Aquele velho debate: cotas é apenas uma política reformista, compensatória, ou tem um papel histórico no processo. Nós achamos que as cotas têm um papel histórico no processo de tomada de consciência, no processo de combate ao racismo, da mentalidade racial brasileira.

Veja só, um negro dentro desta universidade [UFMG], garante uma reação negativa a este tipo de acontecimento. A presença negra pode gerar uma reação diferente de quando não existe um negro ali, uma reação diferente daquela provocada entre os que são solidários. Não tenho dúvida nenhuma que o sistema de cotas, colocando os negros em espaços sociais onde ele nunca esteve, aumenta nossa chance de reação e exposição desse tipo de situação.

Você tem vários exemplos de que negros, quando estudam e chegam a ser doutores, advogados, médicos, suportam muito menos a opressão racial e denunciam mais. O sistema de cotas, portanto, é um propulsor de denúncias contra o racismo.

É disso que a gente precisa. O Brasil precisa deixar de ser o país do racismo velado e passar a ser o país, ao menos, do racismo reconhecido. É só reconhecendo a doença que nós podemos tratá-la. E cotas é um passo neste sentido.

Quais outras medidas poderiam evitar tais manifestações racistas?

Douglas Belchior – Existe uma medida muito importante, fundamental, a lei 10639/03, de 2003, que fez dez anos agora. As políticas reparatórias de compensação são importantes, mas existem políticas estruturantes, que mexem com a mentalidade a médio e longo prazo.

Você imagina que o garoto que está naquela foto não deve ter mais que 20 anos, pelo menos essa foi a minha impressão. Portanto, há dez anos ele estava no ensino fundamental.

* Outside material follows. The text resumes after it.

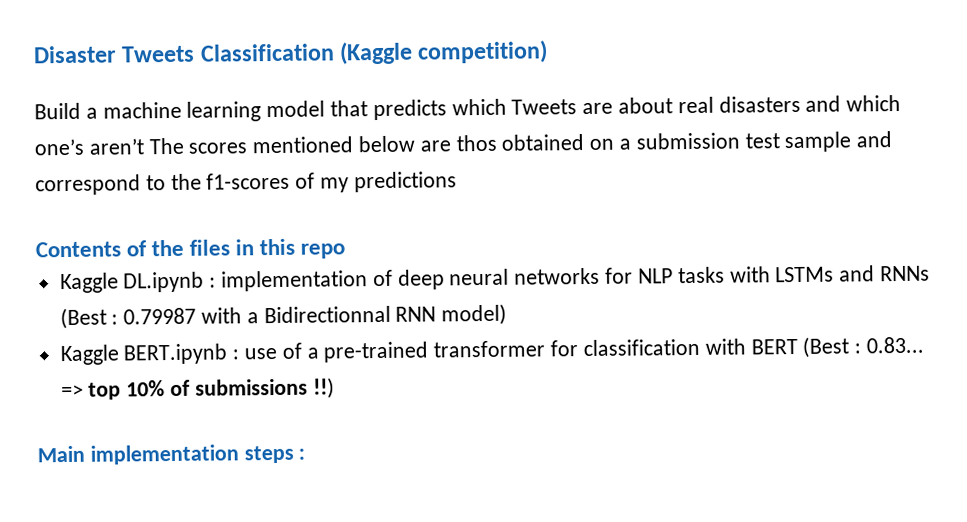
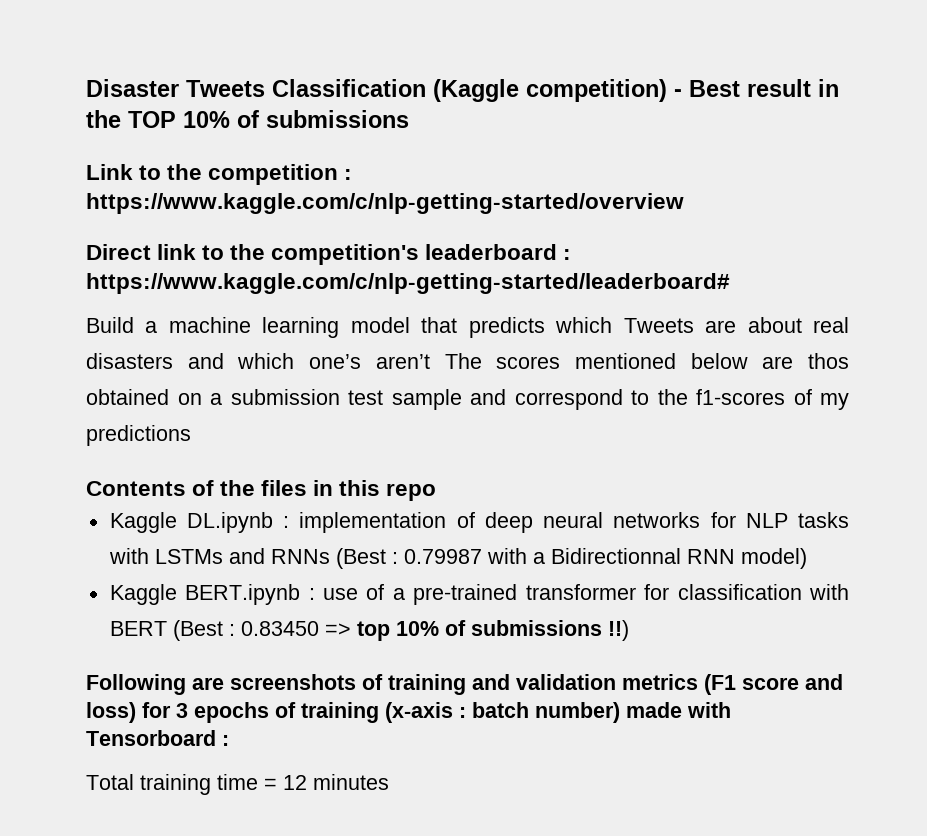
(549, 52) none -> [674,79,839,97] [86,110,409,128] [86,164,353,185] [86,193,684,214] [86,244,572,265] [86,273,730,294] - Best result in the TOP 10% of submissions // Link to the competition : https://www.kaggle.com/c/nlp-getting-started/overview // Direct link to the competition's leaderboard : https://www.kaggle.com/c/nlp-getting-started/leaderboard#
[865,336,924,354] 0.83... -> [240,621,319,636] 0.83450
[37,444,306,465] Main implementation steps : -> [86,674,843,695] [86,702,731,723] [86,730,229,746] [86,774,389,795] Following are screenshots of training and validation metrics (F1 score and loss) for 3 epochs of training (x-axis : batch number) made with Tensorboard : // Total training time = 12 minutes

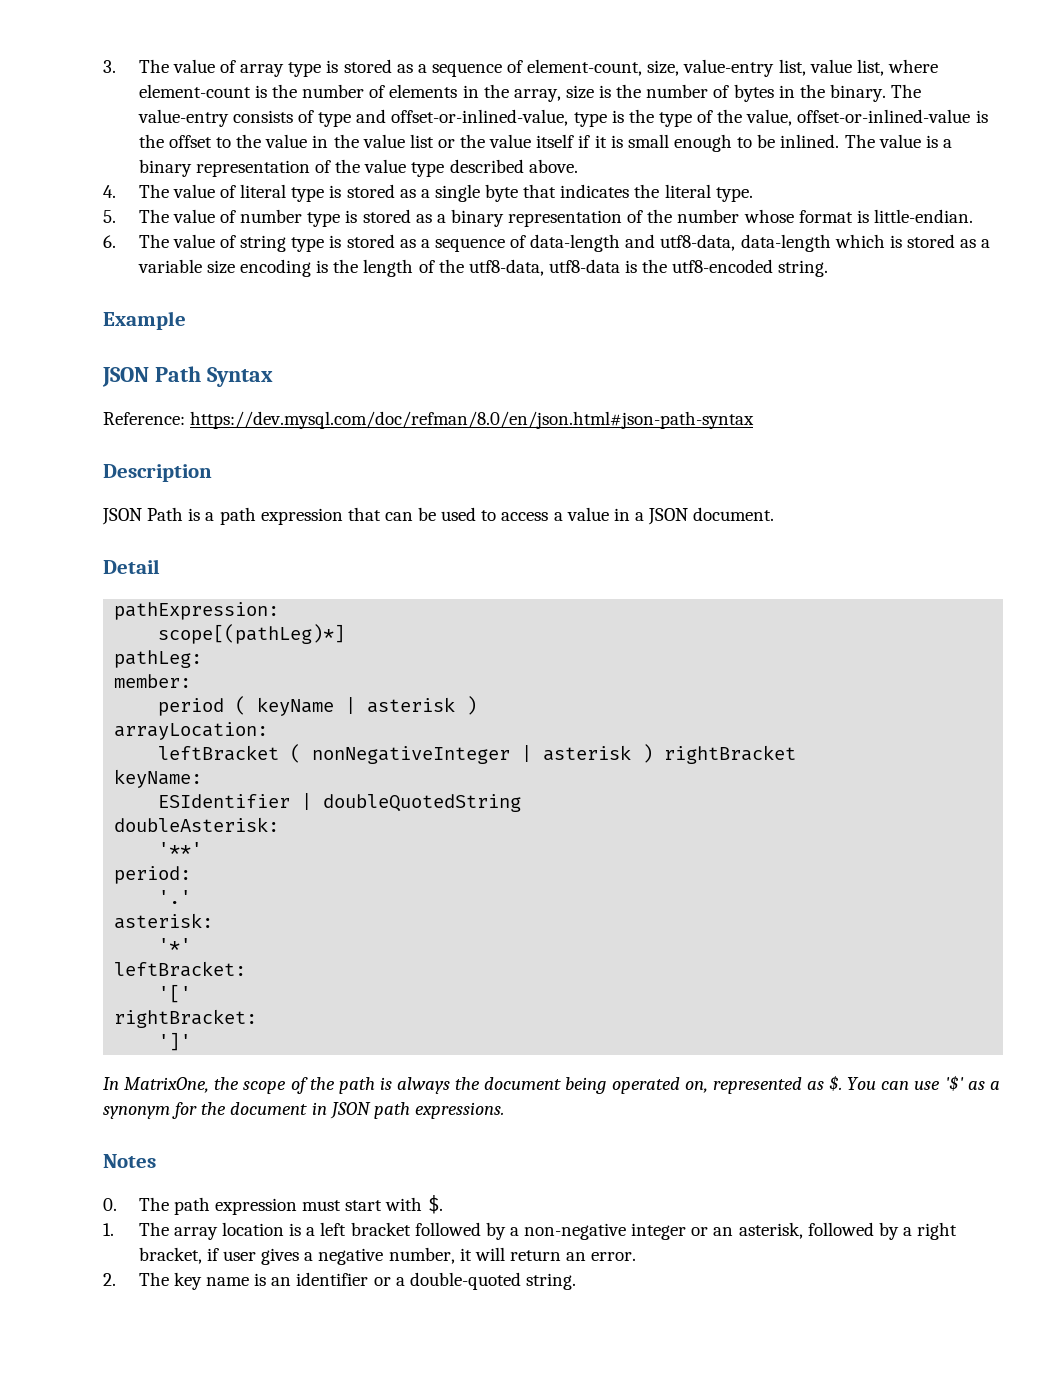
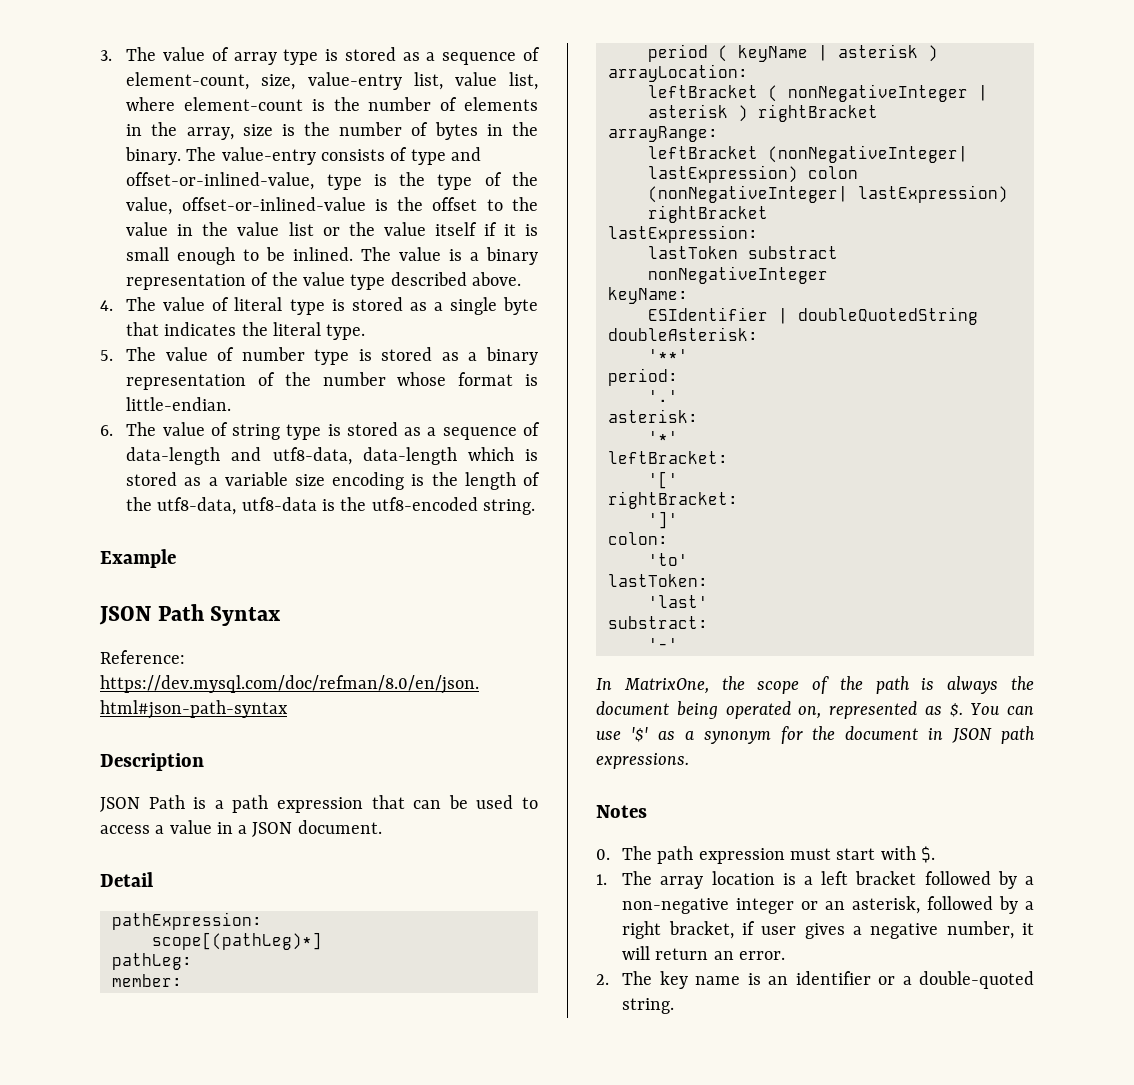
(797, 754) none -> [607,126,718,142] [647,145,968,163] [647,165,858,183] [647,185,1008,203] [647,205,768,223] [607,225,758,243] [647,246,838,259] [647,266,828,284] // arrayRange: // leftBracket (nonNegativeInteger| lastExpression) colon (nonNegativeInteger| lastExpression) rightBracket // lastExpression: // lastToken substract nonNegativeInteger
(192, 1041) none -> [607,532,668,545] [647,553,688,566] [607,574,708,587] [647,595,708,608] [607,616,708,629] [647,638,678,650] // colon: // 'to' // lastToken: // 'last' // substract: // '-'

Imagina se este menino, desde os 10 anos de idade, tivesse sido atendido por uma política educacional que promovesse a diversidade, que ensinasse os valores do povo negro, a sua cultura, e a importância disso tudo para a formação do Brasil, com certeza a sua mentalidade seria diferente do que é hoje.

Se a escola valorizasse a diversidade e aplicasse a lei 10639/03, que institui a obrigatoriedade do ensino da história da África, dos africanos, da sua cultura, e da sua importância para a formação do país. Certamente, esse menino teria outra postura na sociedade. Portanto, a lei 10.639/03 possui uma papel fundamental na estrutura, na estruturação das relações sociais no Brasil.

Coincidentemente, essa lei avançou nos últimos dez anos, mesmo período em que as políticas de cotas avançaram, apesar de todo barulho. A gente avalia que o sistema de cotas é o “mal menor” que a burguesia vê. A lei 10639/03, que estrutura a educação em uma leitura que valoriza a diversidade, com certeza traz muito mais prejuízos aos racistas e à burguesia brasileira.

Como estamos falando de violações de direitos humanos, neste caso o racismo, como o movimento negro avalia a eleição do deputado Marco Feliciano para a Comissão de Direitos Humanos da Câmara dos Deputados?

Douglas Belchior – A gente percebe um avanço e algumas vitórias dos movimentos sociais, dos movimentos de luta pelos direitos das mulheres e contra o racismo nestes últimos anos. Houve algum avanço no sentido de leis, por mais que não sejam aplicadas como gostaríamos e ainda não gerem os resultados que esperamos, mas são avanços importantes que provocam uma reação muito raivosa, muito poderosa. Isso tem de ser considerado. À medida que temos mais espaços para gritar e exigir nossos direitos, também a reação dos racistas, dos homofóbicos e machistas tendem a ganhar força

A eleição do Feliciano é, sem dúvida nenhuma, um sinal desse avanço dos setores conservadores, ocupando esses espaços e visando que novos avanços aconteçam. Com certeza isso tem de ser considerado, mas é também um recuo das forças progressistas, no caso, o PT e o PC do B, que abriram mão deste espaço. Abdicaram com a leitura de que setores da economia, ou do agronegócio, seriam mais estratégicos do que esse.

Sem dúvida nenhuma essa eleição é uma reação à luta dos movimentos por parte dos conservadores e, por outro lado, a nossa representação progressista tem recuado. Não existe desculpa para o PT e o PC do B terem aberto mão deste espaço. Não existe lugar vazio na política e os caras ocuparam este espaço.